EXTRACTED MATERIAL:
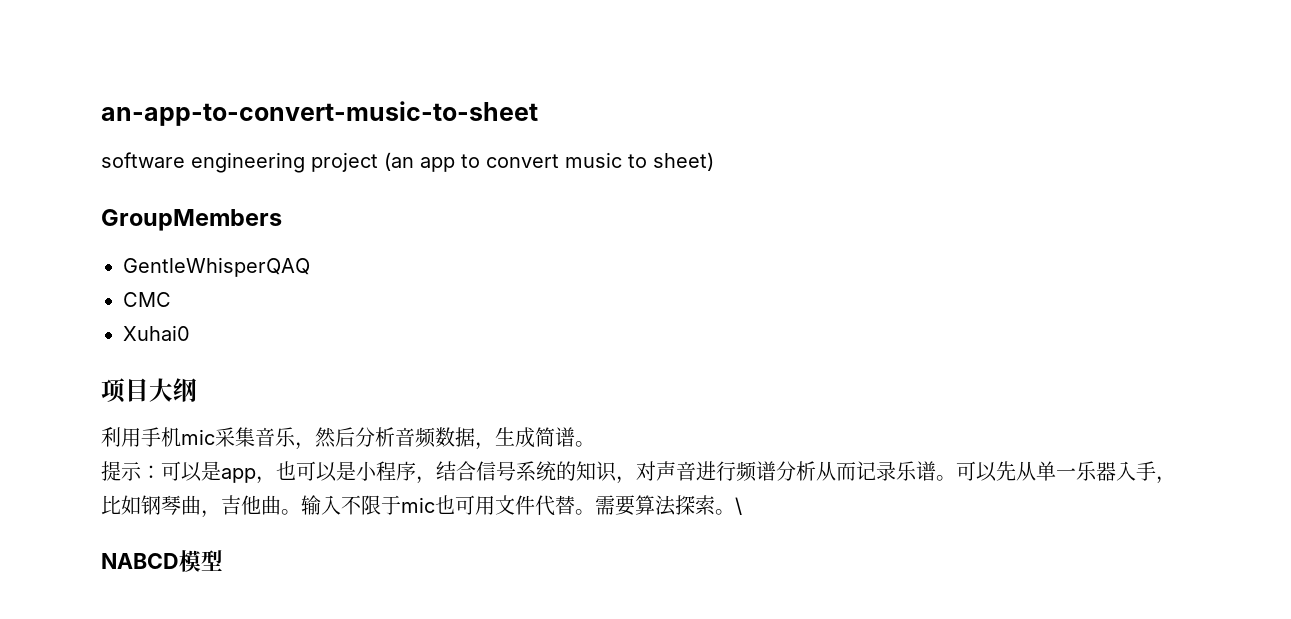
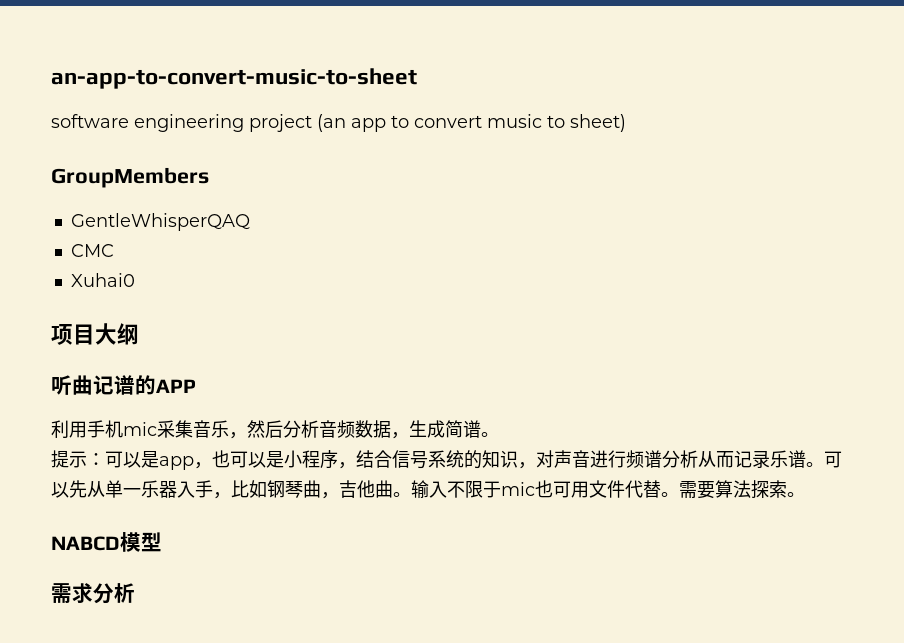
(197, 390) none -> [51,375,196,395] // 听曲记谱的APP
[735,497,742,515] \ -> (805, 494) none
(223, 560) none -> [51,583,135,604] // 需求分析

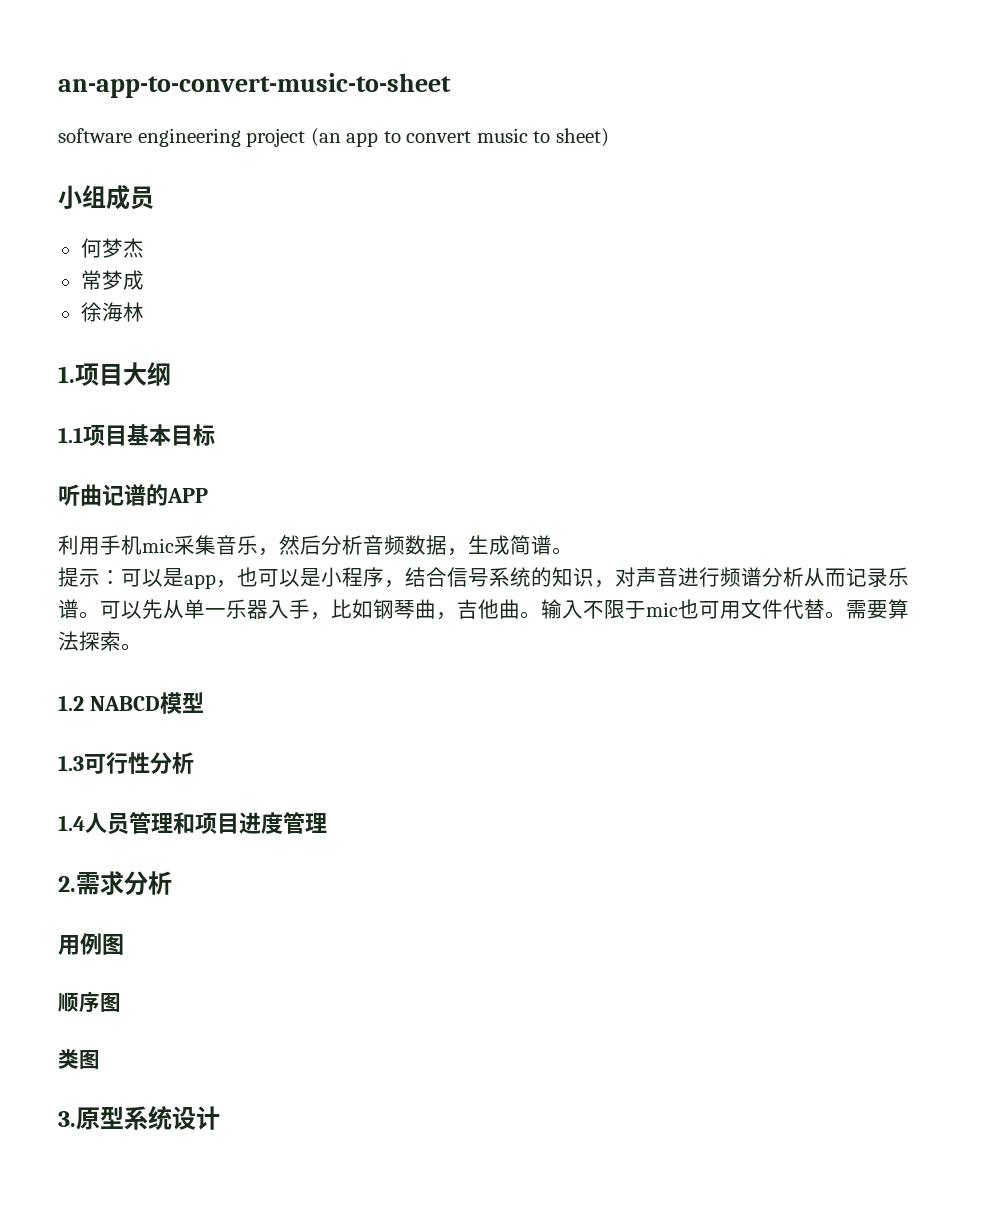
[51,167,209,188] [70,213,250,231] [70,244,114,257] [70,273,135,287] [51,323,139,345] GroupMembers // GentleWhisperQAQ // CMC // Xuhai0 // 项目大纲 -> [58,185,154,210] [80,238,144,258] [80,270,144,290] [80,302,144,322] [58,362,171,386] [58,424,215,446] 小组成员 // 何梦杰 // 常梦成 // 徐海林 // 1.项目大纲 // 1.1项目基本目标
(805, 494) none -> [58,695,84,711] 1.2
[51,583,135,604] 需求分析 -> [58,752,194,774] [58,812,327,835] [58,871,172,896] [58,933,124,955] [58,992,121,1013] [58,1049,100,1069] [58,1106,220,1130] 1.3可行性分析 // 1.4人员管理和项目进度管理 // 2.需求分析 // 用例图 // 顺序图 // 类图 // 3.原型系统设计

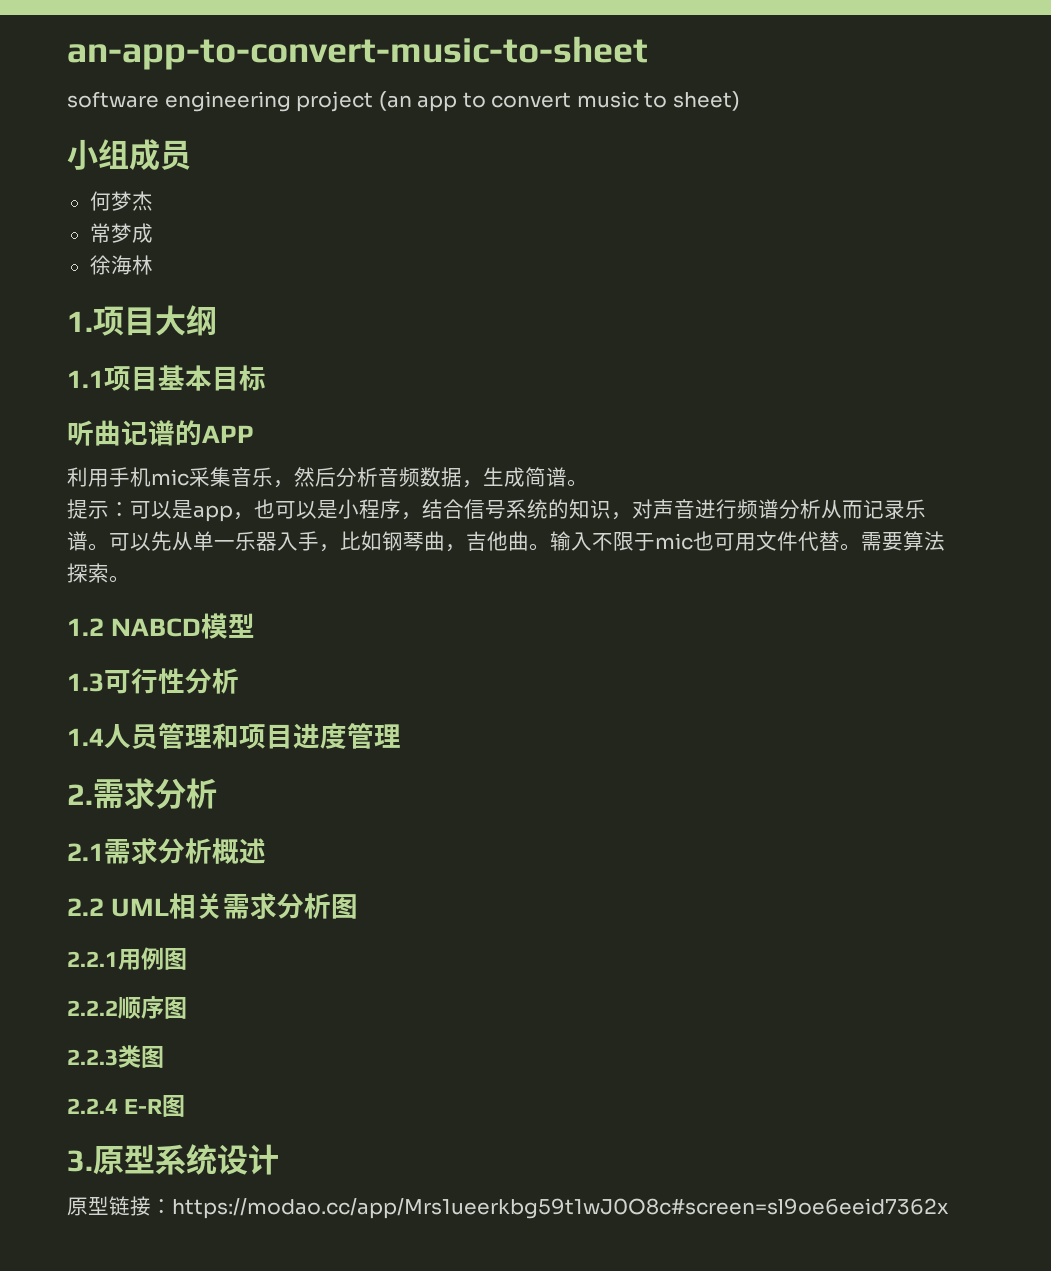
(172, 883) none -> [67,838,266,865] [67,893,359,920] [67,951,118,967] 2.1需求分析概述 // 2.2 UML相关需求分析图 // 2.2.1
(124, 944) none -> [67,1000,118,1016] 2.2.2
(121, 1002) none -> [67,1049,118,1066] 2.2.3
(100, 1059) none -> [67,1095,186,1117] // 2.2.4 E-R图
(220, 1118) none -> [67,1196,949,1219] // 原型链接：https://modao.cc/app/Mrs1ueerkbg59t1wJ0O8c#screen=sl9oe6eeid7362x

INSTRUCTIONS FOR THE TASK: Reproduce every line in the records above that contains the word "none".

THE COMPLETED TASK:
(197, 390) none -> [51,375,196,395] // 听曲记谱的APP
[735,497,742,515] \ -> (805, 494) none
(223, 560) none -> [51,583,135,604] // 需求分析
(805, 494) none -> [58,695,84,711] 1.2
(172, 883) none -> [67,838,266,865] [67,893,359,920] [67,951,118,967] 2.1需求分析概述 // 2.2 UML相关需求分析图 // 2.2.1
(124, 944) none -> [67,1000,118,1016] 2.2.2
(121, 1002) none -> [67,1049,118,1066] 2.2.3
(100, 1059) none -> [67,1095,186,1117] // 2.2.4 E-R图
(220, 1118) none -> [67,1196,949,1219] // 原型链接：https://modao.cc/app/Mrs1ueerkbg59t1wJ0O8c#screen=sl9oe6eeid7362x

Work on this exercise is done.